[Records from a collection]
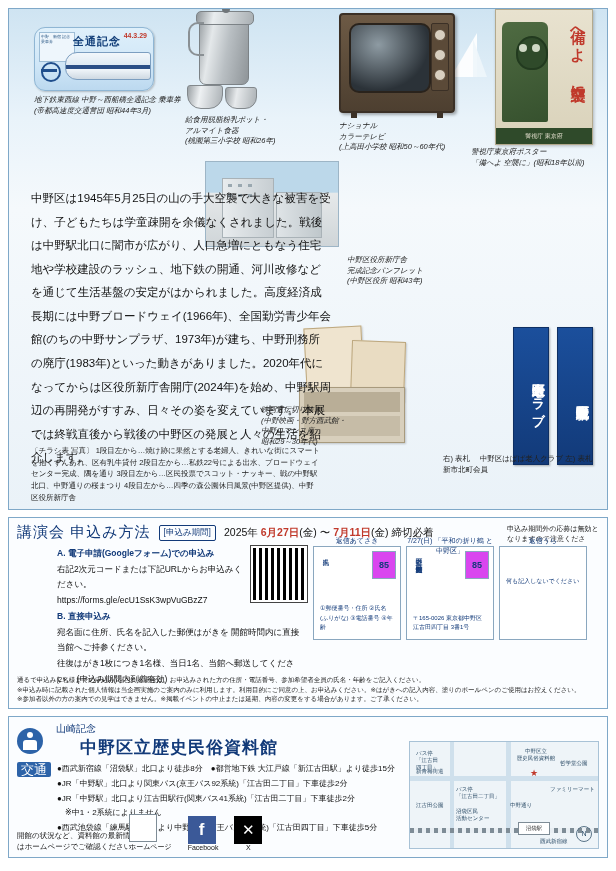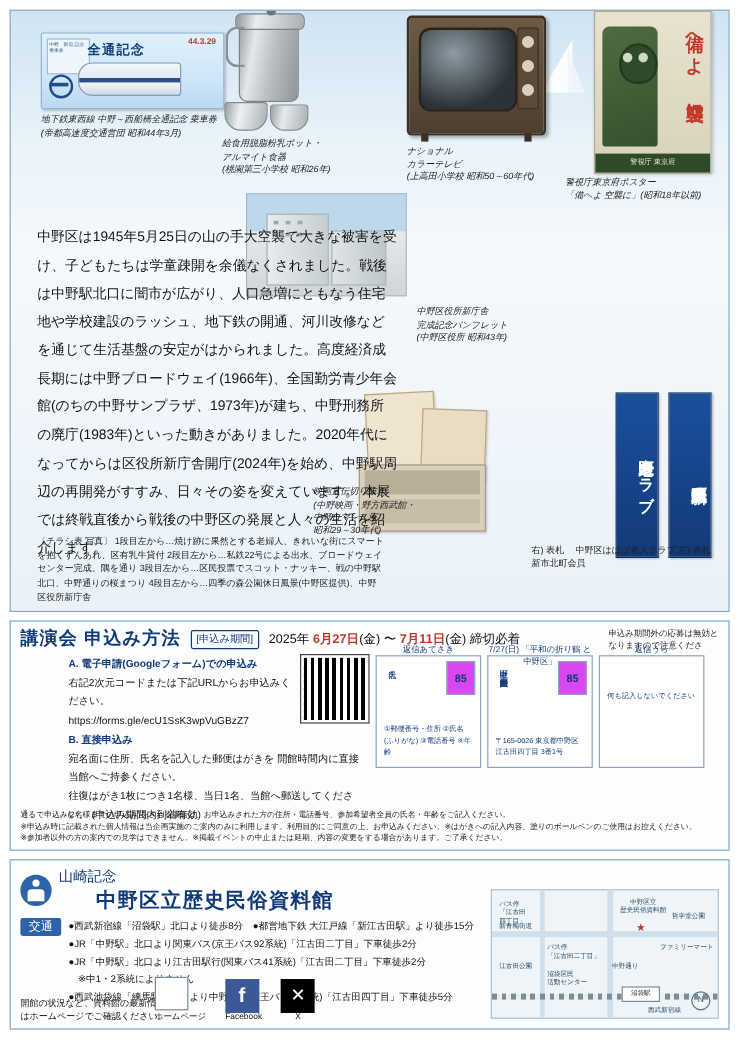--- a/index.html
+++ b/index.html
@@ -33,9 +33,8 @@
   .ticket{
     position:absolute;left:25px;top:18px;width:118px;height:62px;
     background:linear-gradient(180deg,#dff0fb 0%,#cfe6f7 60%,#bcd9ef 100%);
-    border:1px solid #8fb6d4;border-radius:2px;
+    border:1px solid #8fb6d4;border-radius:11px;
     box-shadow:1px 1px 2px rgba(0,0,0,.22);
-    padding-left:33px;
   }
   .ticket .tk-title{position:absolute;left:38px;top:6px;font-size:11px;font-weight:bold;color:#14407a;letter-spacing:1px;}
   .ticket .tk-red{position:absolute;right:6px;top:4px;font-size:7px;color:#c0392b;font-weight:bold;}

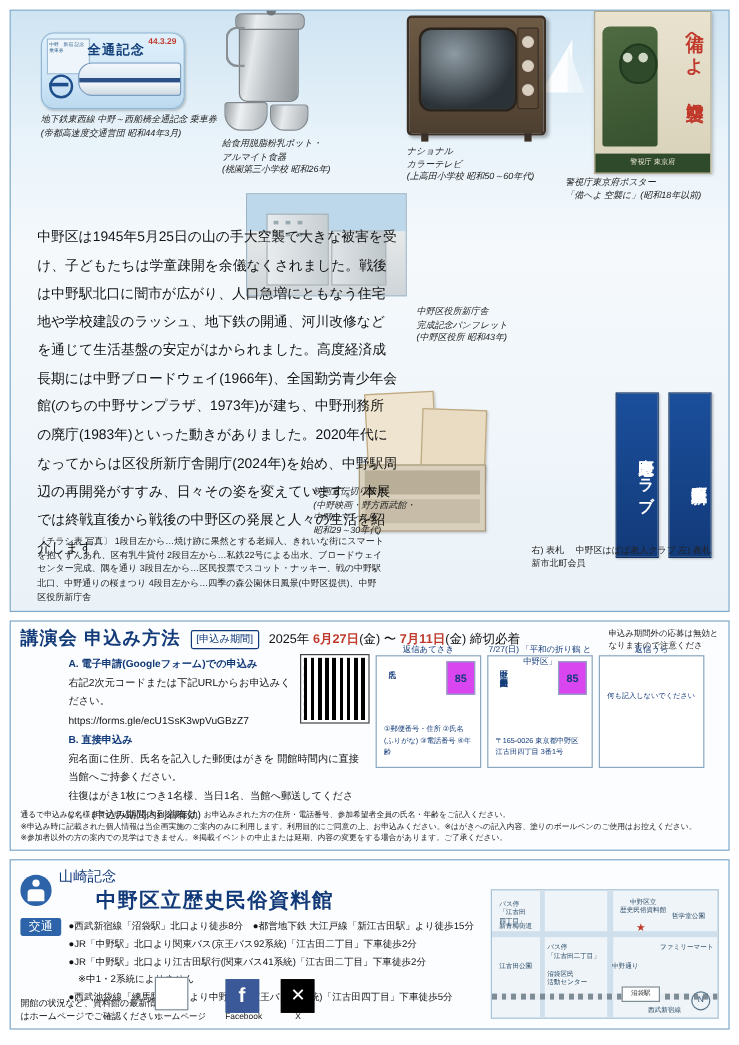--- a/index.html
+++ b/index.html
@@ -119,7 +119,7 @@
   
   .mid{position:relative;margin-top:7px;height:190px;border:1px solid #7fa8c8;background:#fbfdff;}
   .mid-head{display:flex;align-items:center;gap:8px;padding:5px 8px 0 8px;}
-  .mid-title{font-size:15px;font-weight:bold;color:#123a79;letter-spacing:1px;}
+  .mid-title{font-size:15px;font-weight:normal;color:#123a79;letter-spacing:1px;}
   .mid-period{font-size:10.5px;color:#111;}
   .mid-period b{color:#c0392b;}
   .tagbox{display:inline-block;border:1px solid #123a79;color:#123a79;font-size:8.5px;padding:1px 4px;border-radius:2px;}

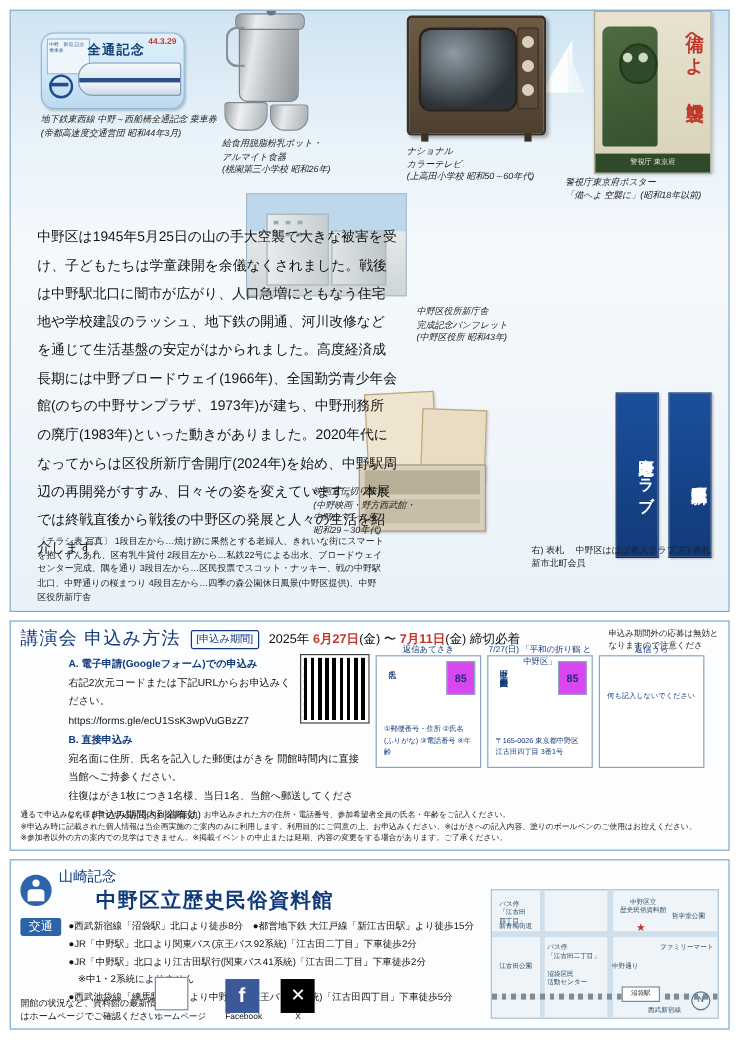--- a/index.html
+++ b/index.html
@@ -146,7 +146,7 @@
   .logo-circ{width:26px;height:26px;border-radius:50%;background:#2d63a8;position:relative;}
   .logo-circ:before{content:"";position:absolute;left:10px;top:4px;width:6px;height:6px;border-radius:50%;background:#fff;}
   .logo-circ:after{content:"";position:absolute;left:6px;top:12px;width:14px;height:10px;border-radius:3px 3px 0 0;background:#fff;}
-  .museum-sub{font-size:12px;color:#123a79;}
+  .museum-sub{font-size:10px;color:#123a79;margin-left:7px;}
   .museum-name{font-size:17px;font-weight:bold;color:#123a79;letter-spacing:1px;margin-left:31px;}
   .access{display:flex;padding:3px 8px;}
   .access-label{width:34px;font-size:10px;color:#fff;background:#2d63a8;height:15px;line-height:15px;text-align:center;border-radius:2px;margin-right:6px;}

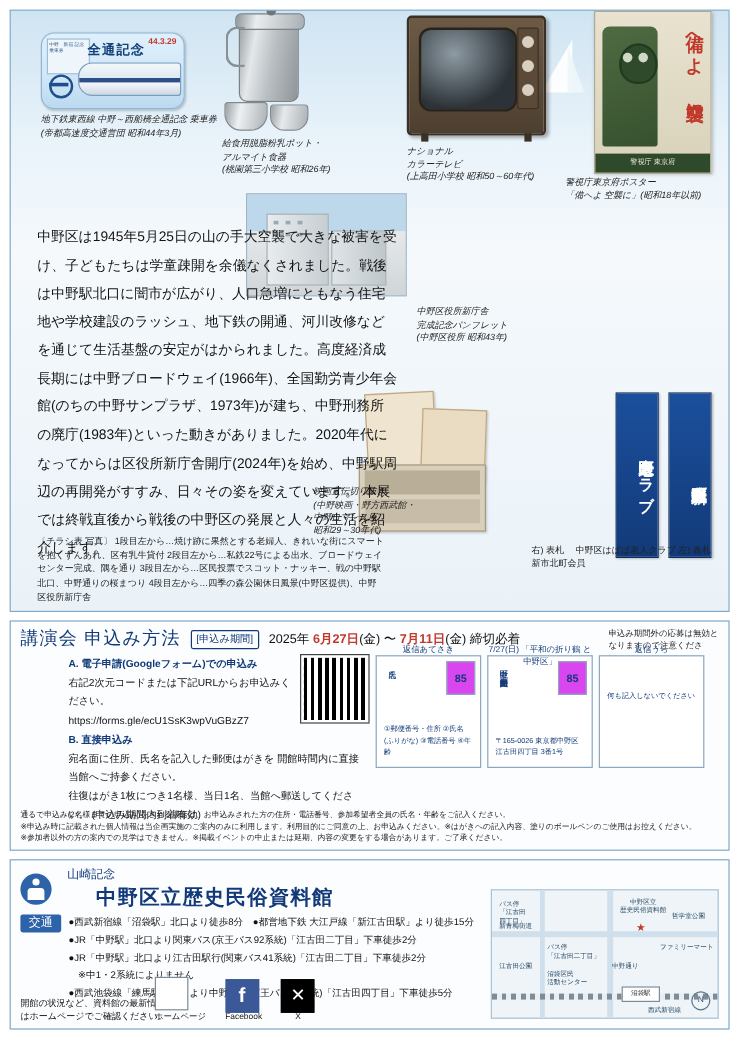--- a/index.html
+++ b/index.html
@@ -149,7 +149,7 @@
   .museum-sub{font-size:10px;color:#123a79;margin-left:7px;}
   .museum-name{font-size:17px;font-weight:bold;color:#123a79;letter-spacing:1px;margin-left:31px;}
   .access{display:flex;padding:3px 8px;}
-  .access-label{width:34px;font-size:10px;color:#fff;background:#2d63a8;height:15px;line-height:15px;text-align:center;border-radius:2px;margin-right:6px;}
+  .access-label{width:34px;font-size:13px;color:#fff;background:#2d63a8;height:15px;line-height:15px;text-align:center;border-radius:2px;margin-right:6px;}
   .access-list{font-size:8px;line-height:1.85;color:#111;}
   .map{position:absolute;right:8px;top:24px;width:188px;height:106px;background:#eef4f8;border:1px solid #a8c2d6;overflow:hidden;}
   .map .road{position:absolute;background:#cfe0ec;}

§ WHAT THE TASK ASKS:
Set down exactly the lines running from the beginning of the entries above to the line that contains "-119,7 +119,7 @@", including both, and leave out pictures.

§ OUTPUT FOR THIS EXERCISE:
--- a/index.html
+++ b/index.html
@@ -33,9 +33,8 @@
   .ticket{
     position:absolute;left:25px;top:18px;width:118px;height:62px;
     background:linear-gradient(180deg,#dff0fb 0%,#cfe6f7 60%,#bcd9ef 100%);
-    border:1px solid #8fb6d4;border-radius:2px;
+    border:1px solid #8fb6d4;border-radius:11px;
     box-shadow:1px 1px 2px rgba(0,0,0,.22);
-    padding-left:33px;
   }
   .ticket .tk-title{position:absolute;left:38px;top:6px;font-size:11px;font-weight:bold;color:#14407a;letter-spacing:1px;}
   .ticket .tk-red{position:absolute;right:6px;top:4px;font-size:7px;color:#c0392b;font-weight:bold;}

--- a/index.html
+++ b/index.html
@@ -119,7 +119,7 @@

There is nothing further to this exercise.